# HD receiver to two TV?



## txtommy (Dec 30, 2006)

I currently have an SD receiver that feeds two SD TV's. I plan on replacing one of the TV's with an HD and upgrade to an HD DVR receiver. Will I still be able to watch non HD channels on the second set? I plan to upgrade the second set to HD in a few months but it just isn't in my budget right now. I know that I could just add another receiver but, since I wander from one room to the other many times during the day, I would like to avoid the need to change channels on two receivers to keep them synchronized.


----------



## sheridan1952 (Mar 16, 2006)

If I understand your question, the answer is no. You cannot watch 2 different channels at the same time from one receiver. You may be confused by the fact that you can RECORD two different channels at the same, assuming you have TWO feeds from your dish, but that is only recording. There is no way to output 2 different feeds.

Now if you're saying you want to use your current SD receiver on another tv, you can do that s long as you have the available feeds from your dish.

And the two feeds from the dish must be from the dish or a multiswitch. You cannot use a splitter to get two feeds. I know you didn't say that but I thought I would mention it.


----------



## dpfaunts (Oct 17, 2006)

If the question is can I watch the same program from one HD receiver on two TVs simultaneously, the answer is yes. You can watch 'HD' programs on you non-hd tv in a non-hd format 480i or 480p. The HD receiver has various outputs for HD and non HD.


----------



## harsh (Jun 15, 2003)

You'll need to use an external RF modulator off of the S-VHS or composite connections to feed the second TV. The DIRECTV HD boxes don't have RF modulators built in anymore.

You will be able to see both the SD channels and down-converted HD channels.

Depending on the quality of the modulator, the picture could be pretty good.


----------



## rlgold88 (Aug 30, 2006)

All outputs are active 
Use HDMI for hd tv from hr20/21
Use analog svideo or composite for sdtv.
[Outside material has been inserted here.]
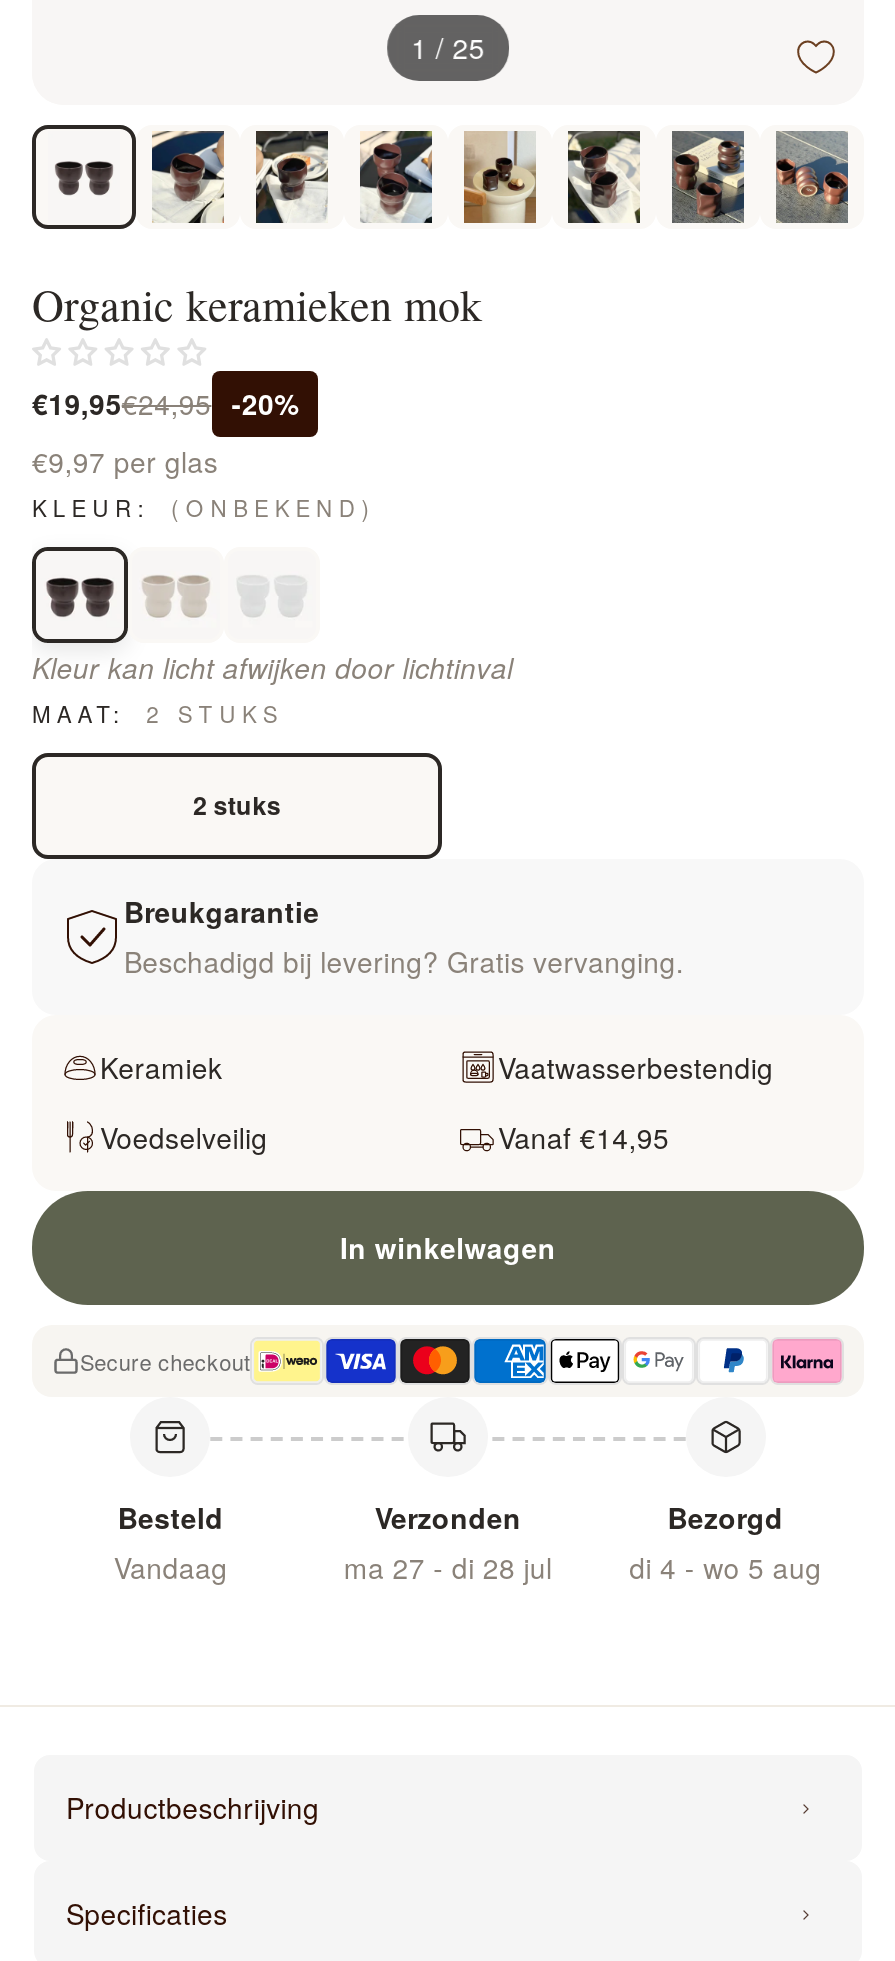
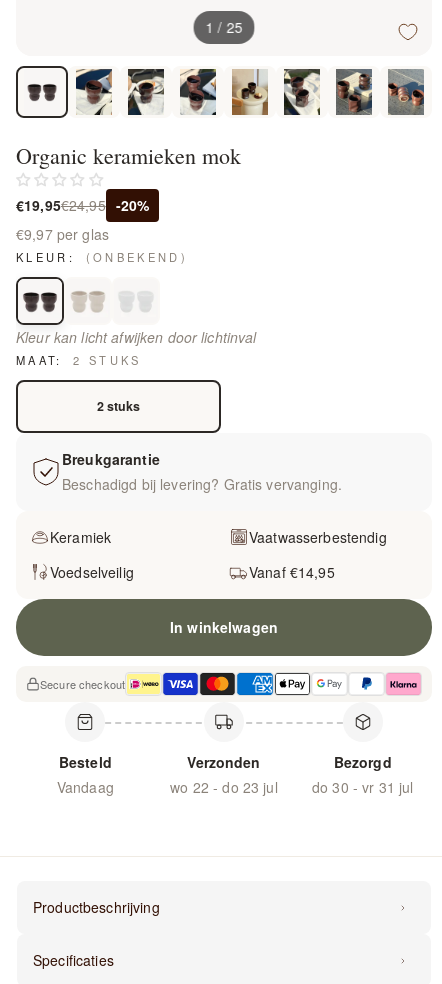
- ma 27 - di 28 jul
+ wo 22 - do 23 jul

- di 4 - wo 5 aug
+ do 30 - vr 31 jul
When you buy the 2nd HDtv you can use the component for 2 tv to view in Hd. 
How far away is the 2nd tv from the receiver is the big qustion, weather the above will work?


----------



## sheridan1952 (Mar 16, 2006)

He still won't be able to watch 2 different channels on 2 different tvs at the same time, if that is what he was asking.


----------



## txtommy (Dec 30, 2006)

dpfaunts said:


> If the question is can I watch the same program from one HD receiver on two TVs simultaneously, the answer is yes. You can watch 'HD' programs on you non-hd tv in a non-hd format 480i or 480p. The HD receiver has various outputs for HD and non HD.


Thanks. That's what I wanted. One channel fed to two TV's (one HD/one SD) just as I have it now with two SD TV's.


----------



## ThomasM (Jul 20, 2007)

harsh said:


> You'll need to use an external RF modulator off of the S-VHS or composite connections to feed the second TV. The DIRECTV HD boxes don't have RF modulators built in anymore.
> 
> You will be able to see both the SD channels and down-converted HD channels.
> 
> Depending on the quality of the modulator, the picture could be pretty good.


This is how I feed several TV sets from my R22 (same back panel/hardware as the HD DVR (HR21). Unfortunately, the original poster said in a few months he is going to upgrade his SECOND TV to HD also. Undoubtedly, his new set will have an ATSC (digital) tuner, since that's all that can be legally manufactured/imported nowadays. Unless it's within 25 feet or so of the new HD DVR (which I understand is about all you can get out of an HDMI cable) he'll need a second DVR unless he decides to invest in one of those expen$ive solutions that runs HDTV over ethernet cable. For $5 a month more, a second DVR seems much more cost-effective.


----------



## paulman182 (Aug 4, 2006)

txtommy said:


> I know that I could just add another receiver but, since I wander from one room to the other many times during the day, I would like to avoid the need to change channels on two receivers to keep them synchronized.


This part of his post makes it seem he wants the same channels on both TVs. Yes, this can be done by using two of the video outputs at once, as they are all active. Send S-video, for instance, to the SD set and composite or HDMI to the HD set.


----------